The new CBS poll, conducted during May 31 to June 12, confirms a significant Biden lead in battleground states among Democratic voters, as the crowded race for that party's nomination begins to take shape.

Those voters told pollsters that their support was based above all on a sense that Biden was the candidate best positioned to defeat Trump in 2020.

The CBS News/YouGov Battleground Tracker survey found that Biden had the backing of 31 percent of Democratic voters in 18 key states, ahead of senators Warren (17 percent), Sanders (16 percent) and Harris (10 percent).

The poll, with a 1.5 percent margin of error, was conducted in influential early-voting states including Iowa, New Hampshire and South Carolina, as well as in populous states in the upper Midwest where Trump eked out narrow but decisive victories in 2016.

Democrats begin more earnestly winnowing down their large field of candidates when they hold successive nights of televised debates on June 26-27.

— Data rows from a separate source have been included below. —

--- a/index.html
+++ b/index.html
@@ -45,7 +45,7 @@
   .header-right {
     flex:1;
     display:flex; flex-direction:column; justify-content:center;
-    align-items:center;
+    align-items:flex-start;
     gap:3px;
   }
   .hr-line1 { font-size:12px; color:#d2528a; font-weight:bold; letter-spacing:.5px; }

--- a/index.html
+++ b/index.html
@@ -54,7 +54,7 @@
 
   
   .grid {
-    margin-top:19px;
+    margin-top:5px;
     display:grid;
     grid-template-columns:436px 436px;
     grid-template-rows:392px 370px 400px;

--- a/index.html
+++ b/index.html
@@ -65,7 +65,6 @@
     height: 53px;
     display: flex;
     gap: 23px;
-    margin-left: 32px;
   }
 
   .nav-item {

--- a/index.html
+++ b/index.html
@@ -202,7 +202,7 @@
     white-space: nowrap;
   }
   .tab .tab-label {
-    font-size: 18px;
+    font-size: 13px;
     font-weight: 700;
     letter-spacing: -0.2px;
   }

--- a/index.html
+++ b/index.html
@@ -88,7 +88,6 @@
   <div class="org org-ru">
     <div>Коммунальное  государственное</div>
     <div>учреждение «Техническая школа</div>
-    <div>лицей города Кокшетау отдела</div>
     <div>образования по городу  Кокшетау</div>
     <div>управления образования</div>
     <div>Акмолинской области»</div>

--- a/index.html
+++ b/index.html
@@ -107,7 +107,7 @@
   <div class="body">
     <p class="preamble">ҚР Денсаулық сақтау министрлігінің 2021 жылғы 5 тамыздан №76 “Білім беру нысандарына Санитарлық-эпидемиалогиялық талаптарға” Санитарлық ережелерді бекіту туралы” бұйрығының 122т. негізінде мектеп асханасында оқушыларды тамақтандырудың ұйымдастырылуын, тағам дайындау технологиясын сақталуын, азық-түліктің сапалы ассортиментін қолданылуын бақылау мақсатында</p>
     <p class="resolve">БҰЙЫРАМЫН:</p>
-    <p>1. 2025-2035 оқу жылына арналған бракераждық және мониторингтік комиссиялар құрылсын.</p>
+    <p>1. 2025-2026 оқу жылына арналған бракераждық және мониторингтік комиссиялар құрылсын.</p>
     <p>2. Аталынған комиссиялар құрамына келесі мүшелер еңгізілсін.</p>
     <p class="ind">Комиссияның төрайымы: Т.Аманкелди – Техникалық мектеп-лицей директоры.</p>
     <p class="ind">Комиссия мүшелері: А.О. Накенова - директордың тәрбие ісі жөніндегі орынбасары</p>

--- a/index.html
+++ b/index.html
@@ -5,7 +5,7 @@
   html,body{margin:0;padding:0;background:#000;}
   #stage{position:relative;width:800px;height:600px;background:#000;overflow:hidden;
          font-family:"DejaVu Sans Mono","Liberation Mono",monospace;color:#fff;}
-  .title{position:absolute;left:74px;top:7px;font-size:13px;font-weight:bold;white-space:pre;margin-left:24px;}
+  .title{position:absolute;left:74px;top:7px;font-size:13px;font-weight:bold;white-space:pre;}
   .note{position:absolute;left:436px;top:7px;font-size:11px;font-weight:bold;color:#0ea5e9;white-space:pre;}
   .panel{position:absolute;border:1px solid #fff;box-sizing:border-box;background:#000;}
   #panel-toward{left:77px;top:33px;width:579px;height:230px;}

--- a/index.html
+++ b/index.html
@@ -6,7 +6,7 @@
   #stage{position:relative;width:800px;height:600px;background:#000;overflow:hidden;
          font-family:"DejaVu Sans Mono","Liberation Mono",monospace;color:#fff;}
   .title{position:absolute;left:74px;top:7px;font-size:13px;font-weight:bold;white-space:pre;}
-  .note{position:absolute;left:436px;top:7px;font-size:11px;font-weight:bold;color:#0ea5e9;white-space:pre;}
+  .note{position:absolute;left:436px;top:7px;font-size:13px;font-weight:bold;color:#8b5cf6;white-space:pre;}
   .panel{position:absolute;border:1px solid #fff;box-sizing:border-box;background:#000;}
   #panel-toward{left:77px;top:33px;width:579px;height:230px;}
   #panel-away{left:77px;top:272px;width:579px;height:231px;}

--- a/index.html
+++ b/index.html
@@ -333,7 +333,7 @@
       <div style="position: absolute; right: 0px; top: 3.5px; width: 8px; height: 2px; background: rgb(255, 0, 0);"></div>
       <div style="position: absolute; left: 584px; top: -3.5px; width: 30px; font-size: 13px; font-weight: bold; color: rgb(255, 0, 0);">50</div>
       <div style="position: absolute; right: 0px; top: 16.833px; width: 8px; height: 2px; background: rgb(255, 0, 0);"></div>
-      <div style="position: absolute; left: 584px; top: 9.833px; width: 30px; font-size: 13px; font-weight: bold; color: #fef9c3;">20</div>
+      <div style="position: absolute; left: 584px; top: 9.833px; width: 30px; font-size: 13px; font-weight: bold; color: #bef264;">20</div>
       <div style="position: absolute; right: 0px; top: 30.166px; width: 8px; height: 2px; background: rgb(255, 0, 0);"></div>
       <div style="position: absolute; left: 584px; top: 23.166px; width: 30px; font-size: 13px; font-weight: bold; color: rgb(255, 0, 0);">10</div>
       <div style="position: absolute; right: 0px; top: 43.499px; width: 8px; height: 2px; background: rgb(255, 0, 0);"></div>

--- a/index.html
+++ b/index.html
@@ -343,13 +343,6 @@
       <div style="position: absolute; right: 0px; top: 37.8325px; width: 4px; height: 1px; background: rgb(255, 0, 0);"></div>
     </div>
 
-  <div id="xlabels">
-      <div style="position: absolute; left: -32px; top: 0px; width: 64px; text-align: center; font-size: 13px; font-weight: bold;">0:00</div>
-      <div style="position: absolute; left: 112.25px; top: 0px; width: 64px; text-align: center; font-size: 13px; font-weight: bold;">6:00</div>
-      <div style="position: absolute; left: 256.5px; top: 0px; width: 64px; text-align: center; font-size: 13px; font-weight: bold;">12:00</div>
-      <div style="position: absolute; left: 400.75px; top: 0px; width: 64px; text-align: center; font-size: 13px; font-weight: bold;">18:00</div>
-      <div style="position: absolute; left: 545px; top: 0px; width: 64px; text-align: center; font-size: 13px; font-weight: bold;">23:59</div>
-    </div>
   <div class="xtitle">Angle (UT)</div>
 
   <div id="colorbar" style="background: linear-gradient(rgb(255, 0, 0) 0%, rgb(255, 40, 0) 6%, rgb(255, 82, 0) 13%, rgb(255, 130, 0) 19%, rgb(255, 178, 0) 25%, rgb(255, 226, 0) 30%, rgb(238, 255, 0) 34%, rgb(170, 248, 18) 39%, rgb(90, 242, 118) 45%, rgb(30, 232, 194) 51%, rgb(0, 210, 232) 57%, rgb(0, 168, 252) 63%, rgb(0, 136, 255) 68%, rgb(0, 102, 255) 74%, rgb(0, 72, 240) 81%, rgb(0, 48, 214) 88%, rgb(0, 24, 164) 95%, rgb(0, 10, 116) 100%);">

The Fox poll found that Democratic voters, by roughly three-to-one, favor a nominee who would provide "steady, reliable leadership" rather than a "bold new agenda".

But Representative Alexandria Ocasio-Cortez, the fiery 29-year-old New Yorker who has emerged as a heroine to young voters and progressives, suggested on Sunday that Democrats could be in trouble if they fail to nominate an energizing candidate with working-class appeal.

She said she would support the 76-year-old Biden if he wins the nomination but added on ABC that "we have to really factor in the enthusiasm of voters".

"We need to pick a candidate that's going to be exciting to vote for - all people, women, people of all genders, races, income levels."